> **TASK ITEM**
Your task is to count the lines of the records that contain "solid". Answer with the number and nothing else.

> **Web document revisions**
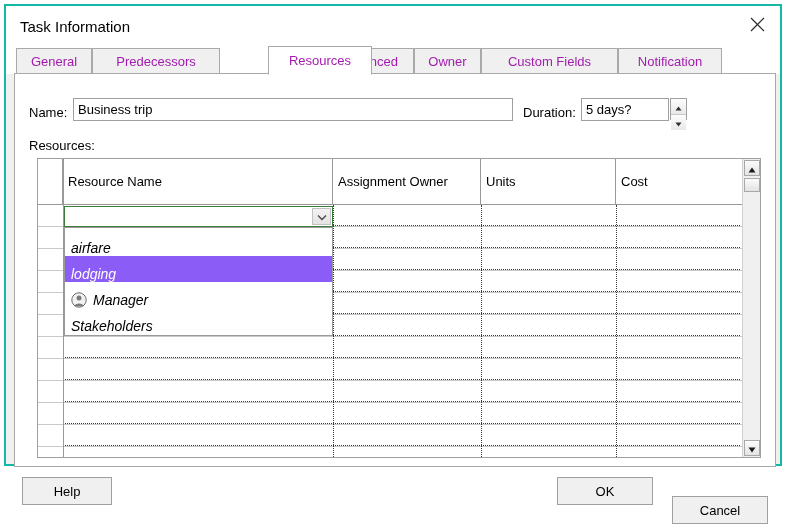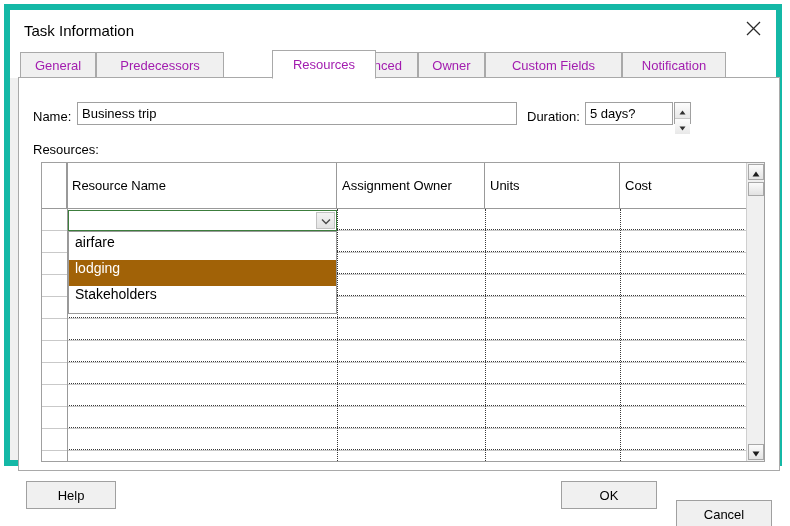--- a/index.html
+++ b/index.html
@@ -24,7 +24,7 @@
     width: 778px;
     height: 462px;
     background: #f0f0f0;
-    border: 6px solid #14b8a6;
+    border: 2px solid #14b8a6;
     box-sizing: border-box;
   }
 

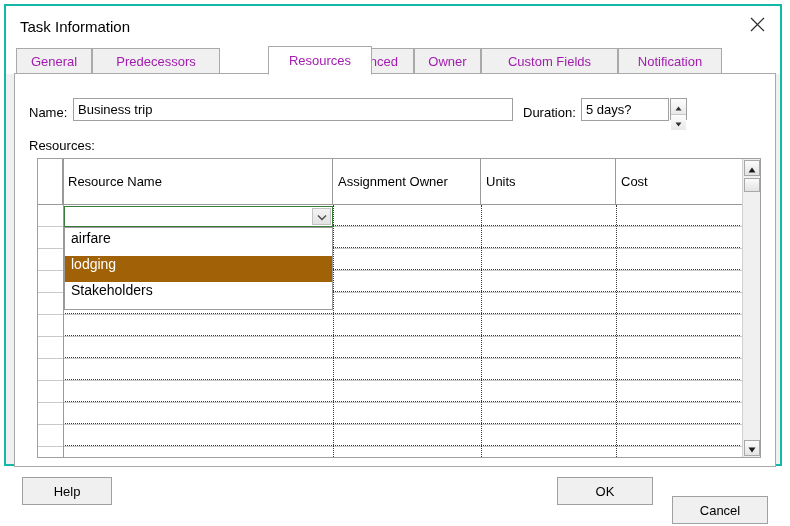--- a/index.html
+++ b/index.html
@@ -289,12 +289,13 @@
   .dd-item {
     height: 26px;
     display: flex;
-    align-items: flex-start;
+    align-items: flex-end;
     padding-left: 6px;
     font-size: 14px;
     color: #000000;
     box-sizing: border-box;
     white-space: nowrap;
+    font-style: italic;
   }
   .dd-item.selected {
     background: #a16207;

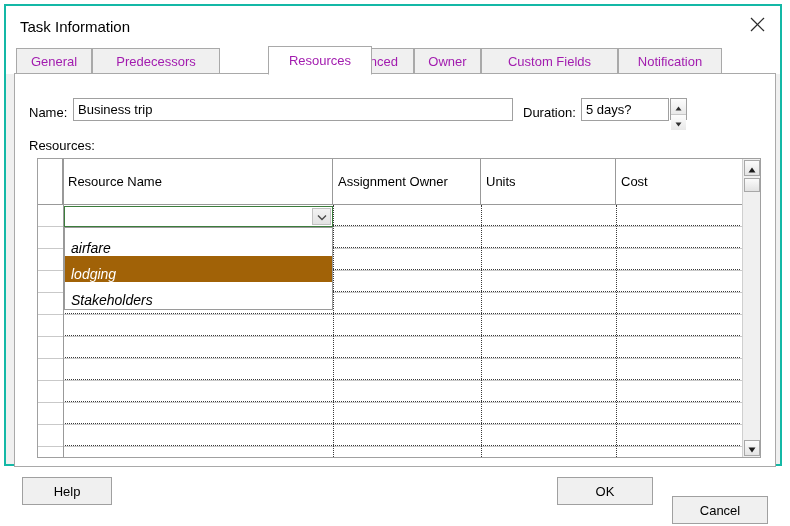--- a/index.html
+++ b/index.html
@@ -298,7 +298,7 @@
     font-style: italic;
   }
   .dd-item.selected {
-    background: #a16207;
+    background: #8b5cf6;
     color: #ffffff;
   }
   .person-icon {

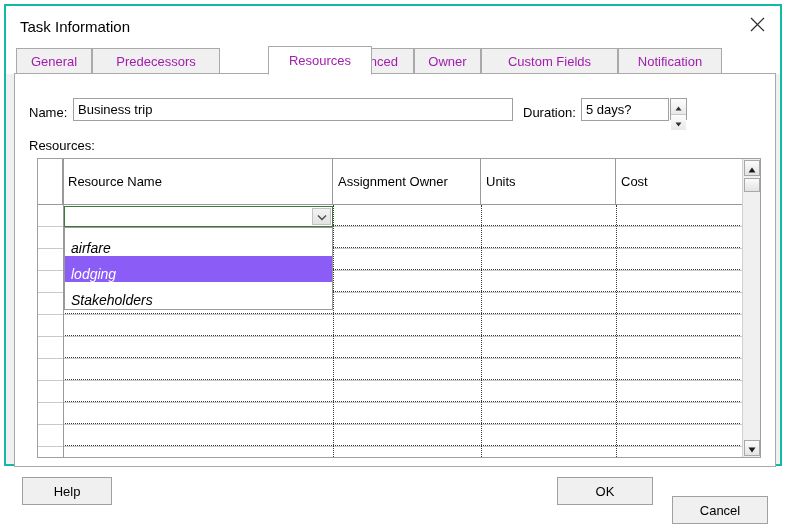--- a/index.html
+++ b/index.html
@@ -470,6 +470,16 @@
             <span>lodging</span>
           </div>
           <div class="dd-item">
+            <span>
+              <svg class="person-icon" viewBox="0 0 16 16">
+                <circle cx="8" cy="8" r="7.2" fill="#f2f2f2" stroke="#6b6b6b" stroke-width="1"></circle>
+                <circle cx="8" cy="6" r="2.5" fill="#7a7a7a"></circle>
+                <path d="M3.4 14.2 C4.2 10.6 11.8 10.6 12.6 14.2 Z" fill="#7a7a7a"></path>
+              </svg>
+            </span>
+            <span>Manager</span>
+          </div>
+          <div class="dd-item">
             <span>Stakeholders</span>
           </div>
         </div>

==

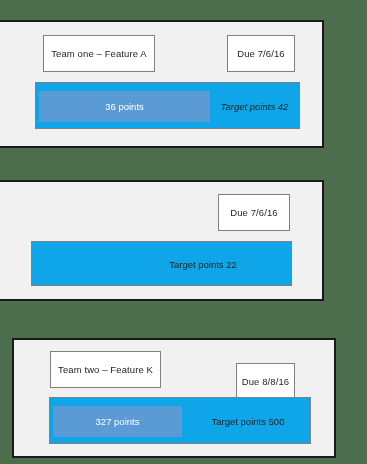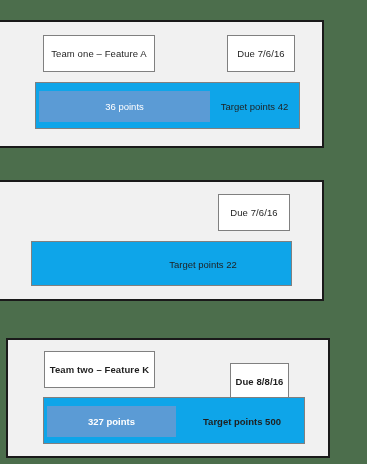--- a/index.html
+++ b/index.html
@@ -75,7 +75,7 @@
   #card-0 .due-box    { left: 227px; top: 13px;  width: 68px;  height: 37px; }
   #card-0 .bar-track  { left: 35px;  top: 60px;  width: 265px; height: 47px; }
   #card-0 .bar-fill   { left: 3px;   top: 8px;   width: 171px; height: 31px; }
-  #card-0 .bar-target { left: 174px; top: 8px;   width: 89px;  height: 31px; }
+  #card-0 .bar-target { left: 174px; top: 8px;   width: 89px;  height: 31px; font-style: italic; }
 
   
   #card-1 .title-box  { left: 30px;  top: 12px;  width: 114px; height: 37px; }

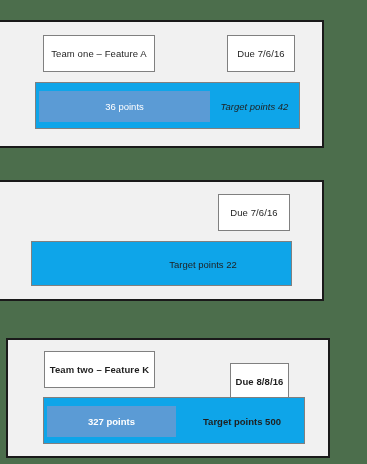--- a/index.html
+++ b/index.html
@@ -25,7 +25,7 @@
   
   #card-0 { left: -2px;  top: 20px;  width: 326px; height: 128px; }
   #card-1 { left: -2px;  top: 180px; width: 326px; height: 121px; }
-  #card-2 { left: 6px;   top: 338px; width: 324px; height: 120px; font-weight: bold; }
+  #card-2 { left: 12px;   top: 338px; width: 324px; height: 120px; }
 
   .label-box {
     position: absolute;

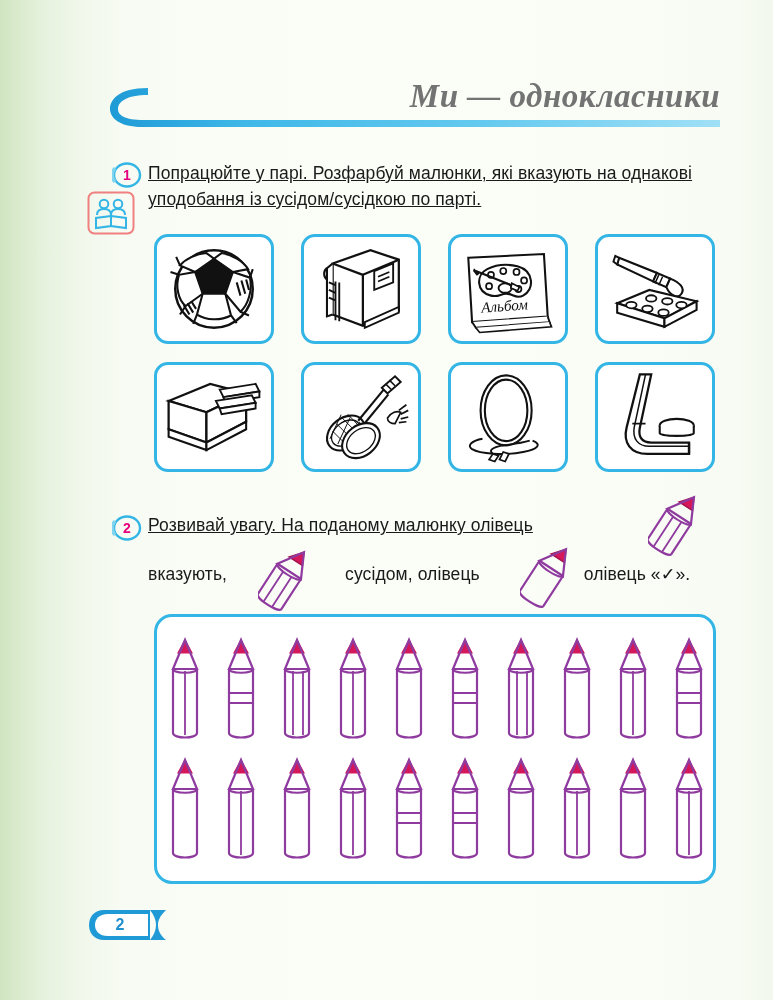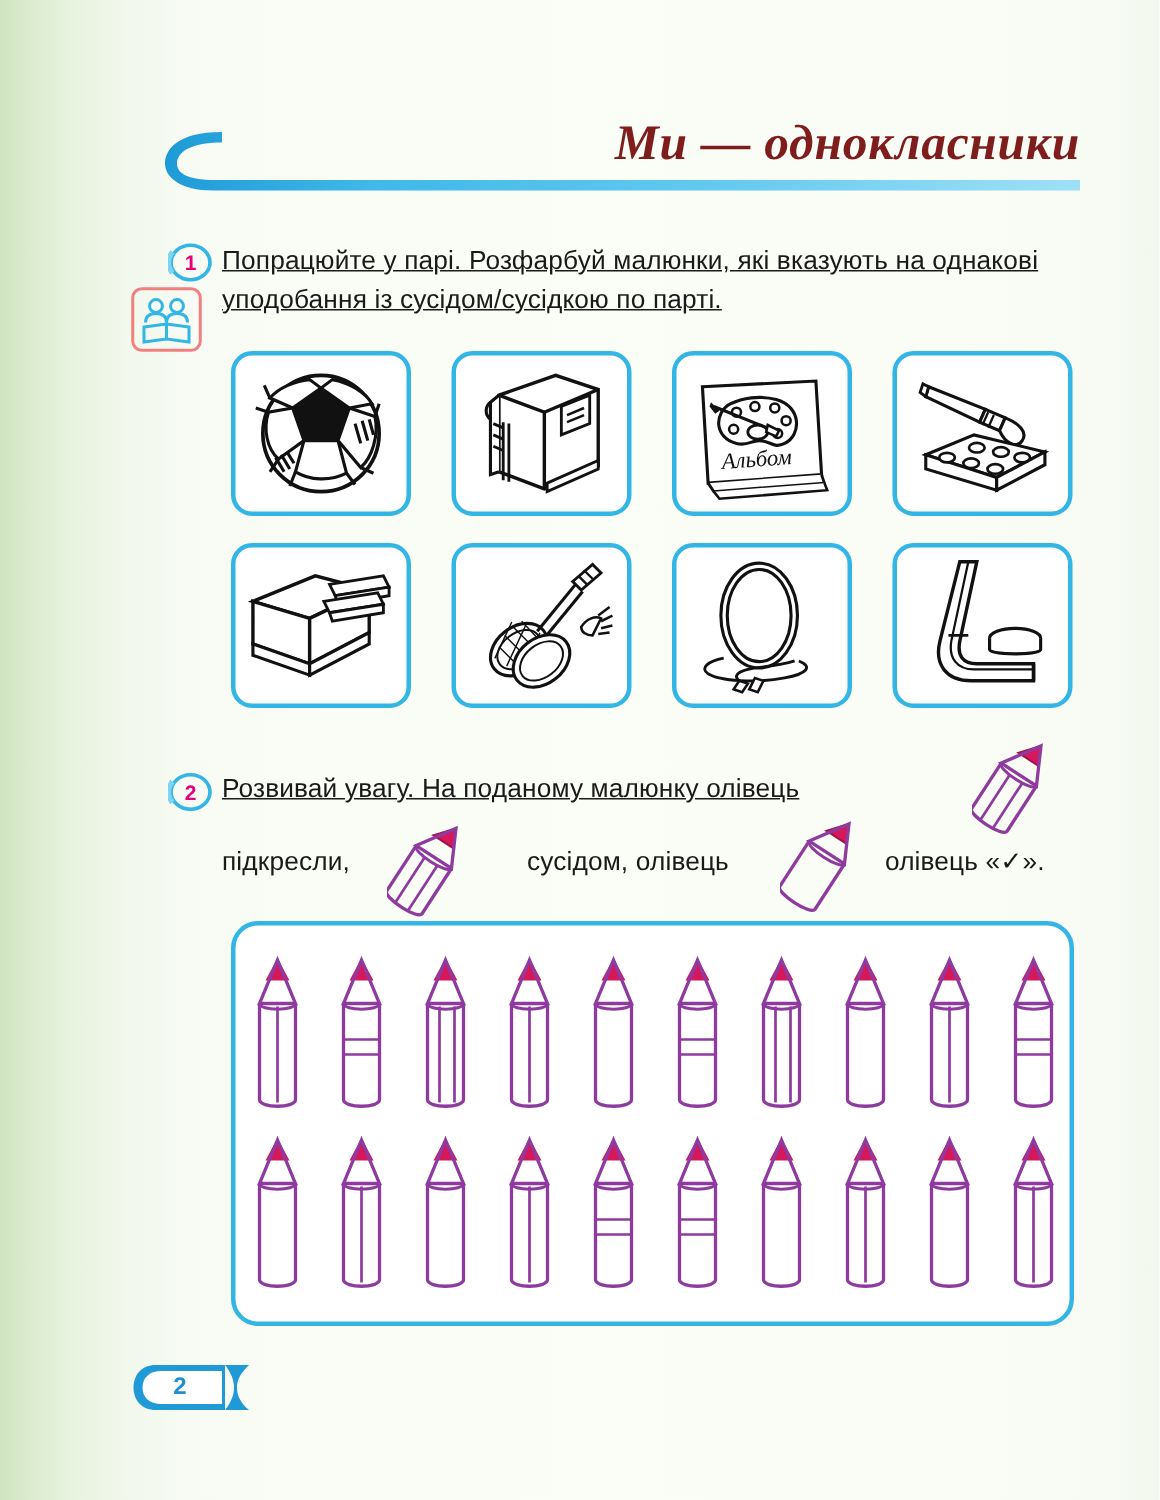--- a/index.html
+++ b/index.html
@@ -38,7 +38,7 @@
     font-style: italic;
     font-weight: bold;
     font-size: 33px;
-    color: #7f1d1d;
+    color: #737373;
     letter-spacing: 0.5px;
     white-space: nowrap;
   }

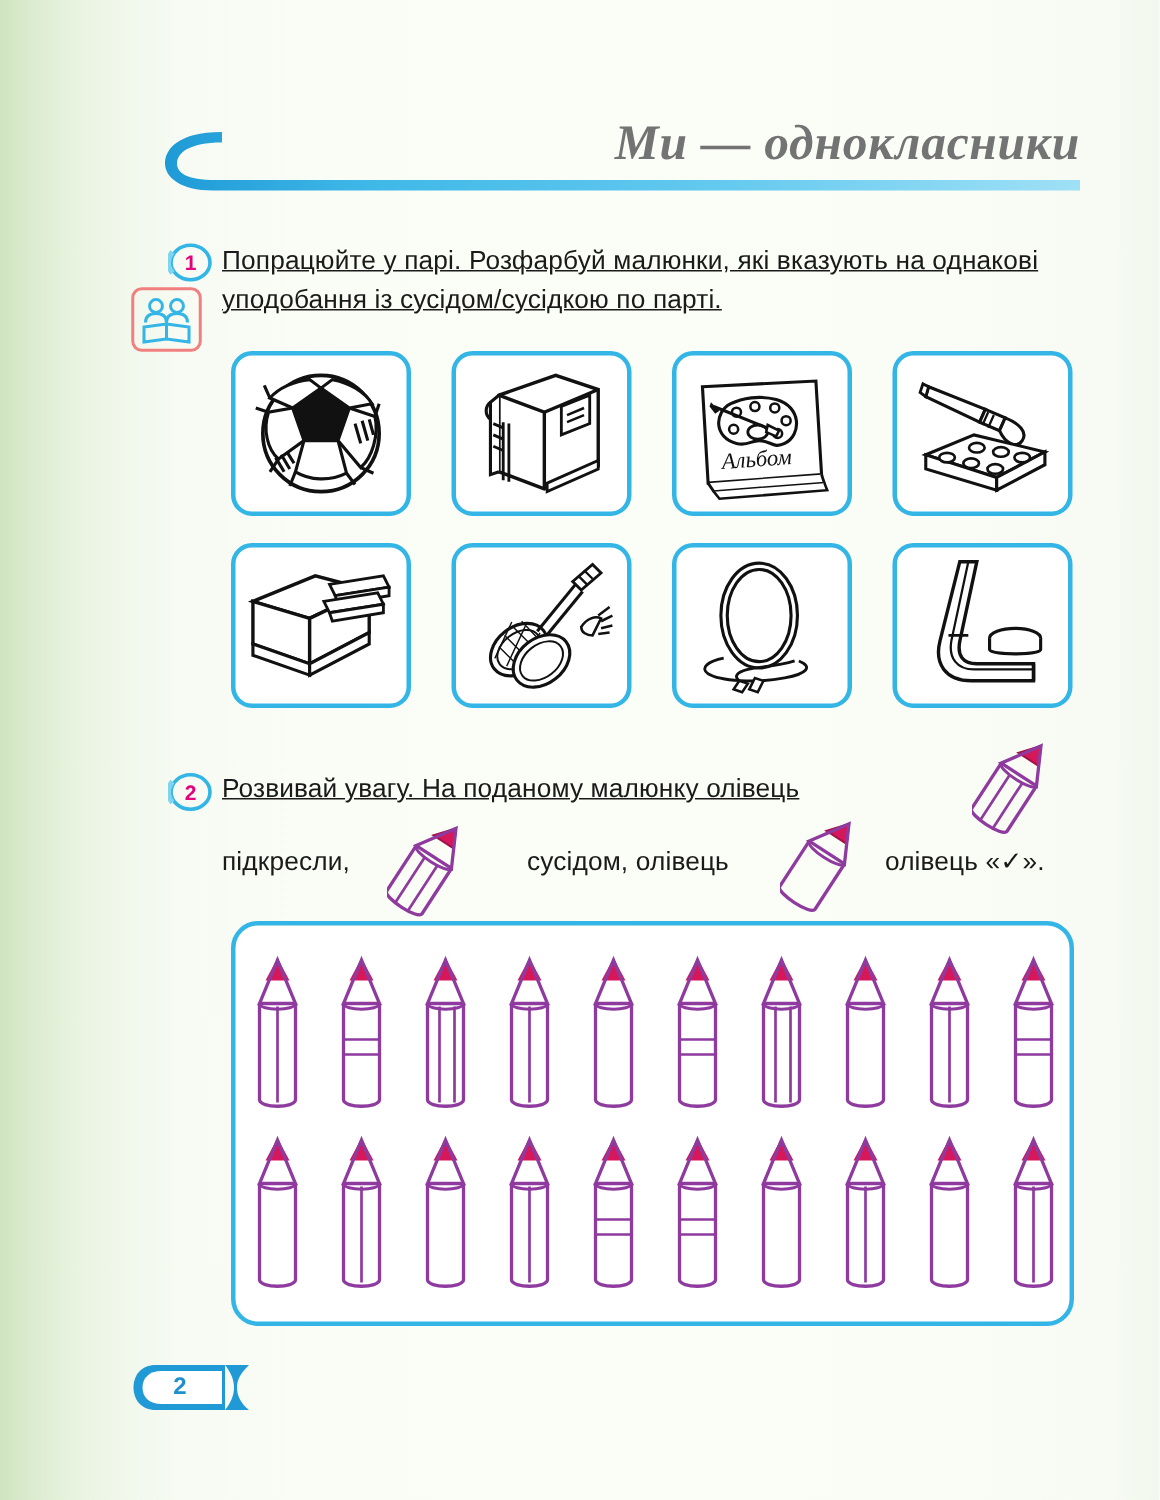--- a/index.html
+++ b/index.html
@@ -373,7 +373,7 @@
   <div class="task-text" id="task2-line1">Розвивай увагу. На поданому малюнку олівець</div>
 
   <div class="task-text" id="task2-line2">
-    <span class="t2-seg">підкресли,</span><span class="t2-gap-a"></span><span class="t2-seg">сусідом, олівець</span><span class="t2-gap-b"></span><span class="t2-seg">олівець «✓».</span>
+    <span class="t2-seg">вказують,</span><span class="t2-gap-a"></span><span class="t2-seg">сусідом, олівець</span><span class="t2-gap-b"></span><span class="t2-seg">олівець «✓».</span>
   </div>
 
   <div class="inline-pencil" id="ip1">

> **YOUR SOLUTION**
2